You are viewing a plain text version of this content. The canonical link for it is here.
Posted to dev@parquet.apache.org by "Timothy Miller (Jira)" <ji...@apache.org> on 2022/04/25 15:51:00 UTC

[jira] [Comment Edited] (PARQUET-2140) parquet-cli unable to read UUID values

    [ https://issues.apache.org/jira/browse/PARQUET-2140?page=com.atlassian.jira.plugin.system.issuetabpanels:comment-tabpanel&focusedCommentId=17527559#comment-17527559 ] 

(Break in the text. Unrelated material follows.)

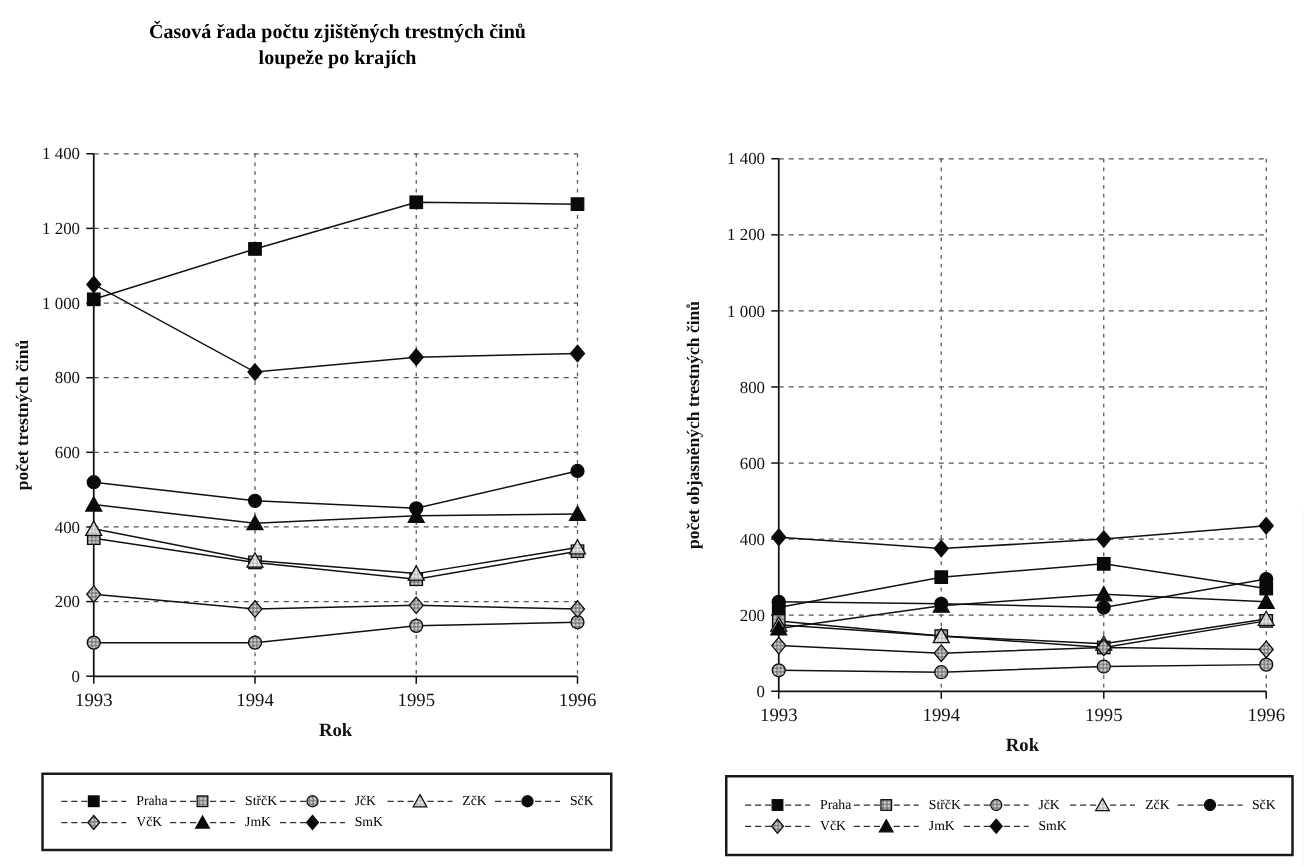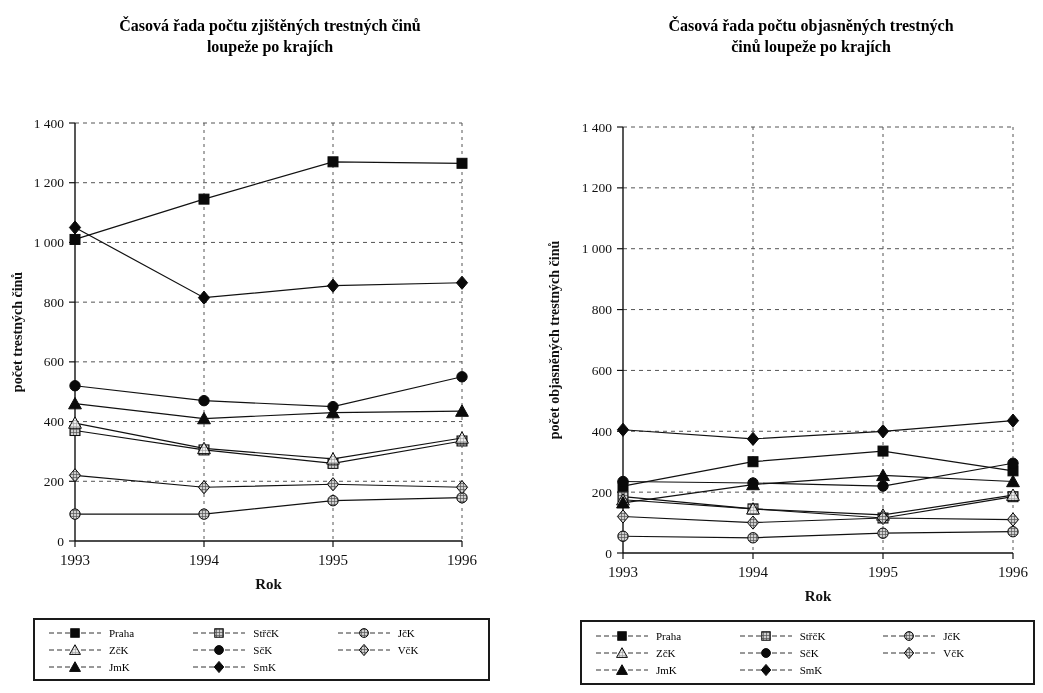"Časová řada počtu objasněných trestných" div.panel-title { html: <div> <span>Časová řada počtu objasněných trestných</span><br> <span>činů loupeže po krajích</span> </div> -> none }
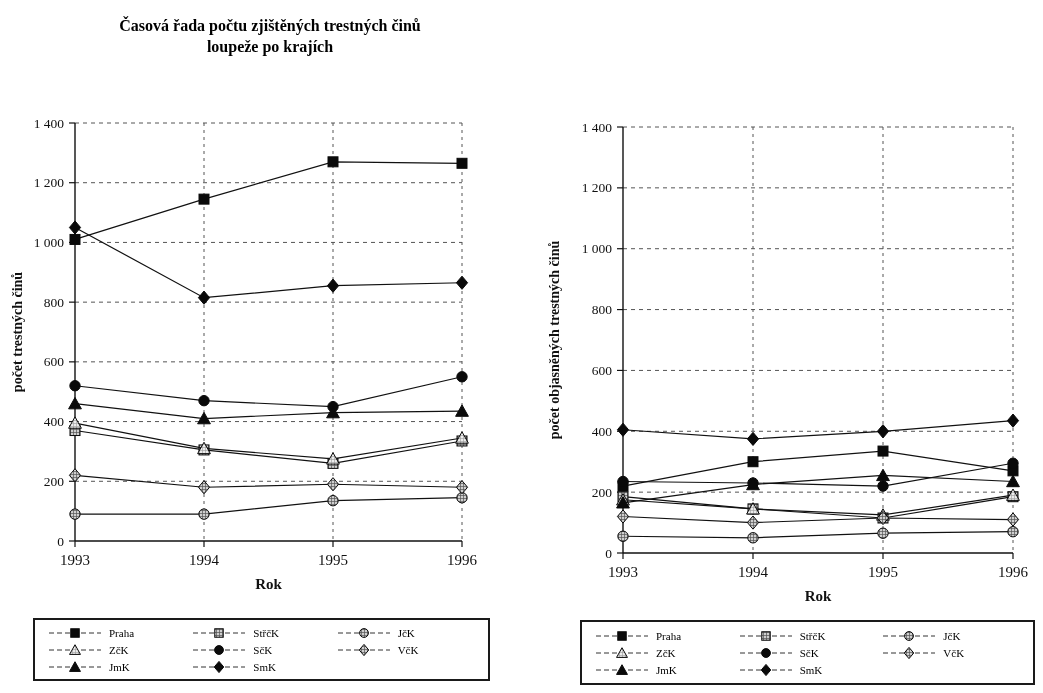"Praha" .legend { grid-template-columns: repeat(3,1fr) -> repeat(5,1fr) }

Timothy Miller edited comment on PARQUET-2140 at 4/25/22 3:50 PM:
------------------------------------------------------------------

I just realized that I managed to duplicate this in PARQUET-2143, so PARQUET-2143 should probably be resolved as a duplicate of this one. Now, if I can just figure out how to run this is a debugger...

EDIT: This is interesting. The guid.parquet file isn't the only one I have that parquet-cli can't parse. I also can't parse either of the files attached to PARQUET-2069. Both of those throw this error:
{noformat}
Unknown error
java.lang.RuntimeException: Failed on record 0
    at org.apache.parquet.cli.commands.CatCommand.run(CatCommand.java:86)
    at org.apache.parquet.cli.Main.run(Main.java:157)
    at org.apache.hadoop.util.ToolRunner.run(ToolRunner.java:76)
    at org.apache.parquet.cli.Main.main(Main.java:187)
Caused by: java.lang.ClassCastException: optional binary element (STRING) is not a group
...{noformat}


was (Author: JIRAUSER287471):
I just realized that I managed to duplicate this in PARQUET-2143, so PARQUET-2143 should probably be resolved as a duplicate of this one. Now, if I can just figure out how to run this is a debugger...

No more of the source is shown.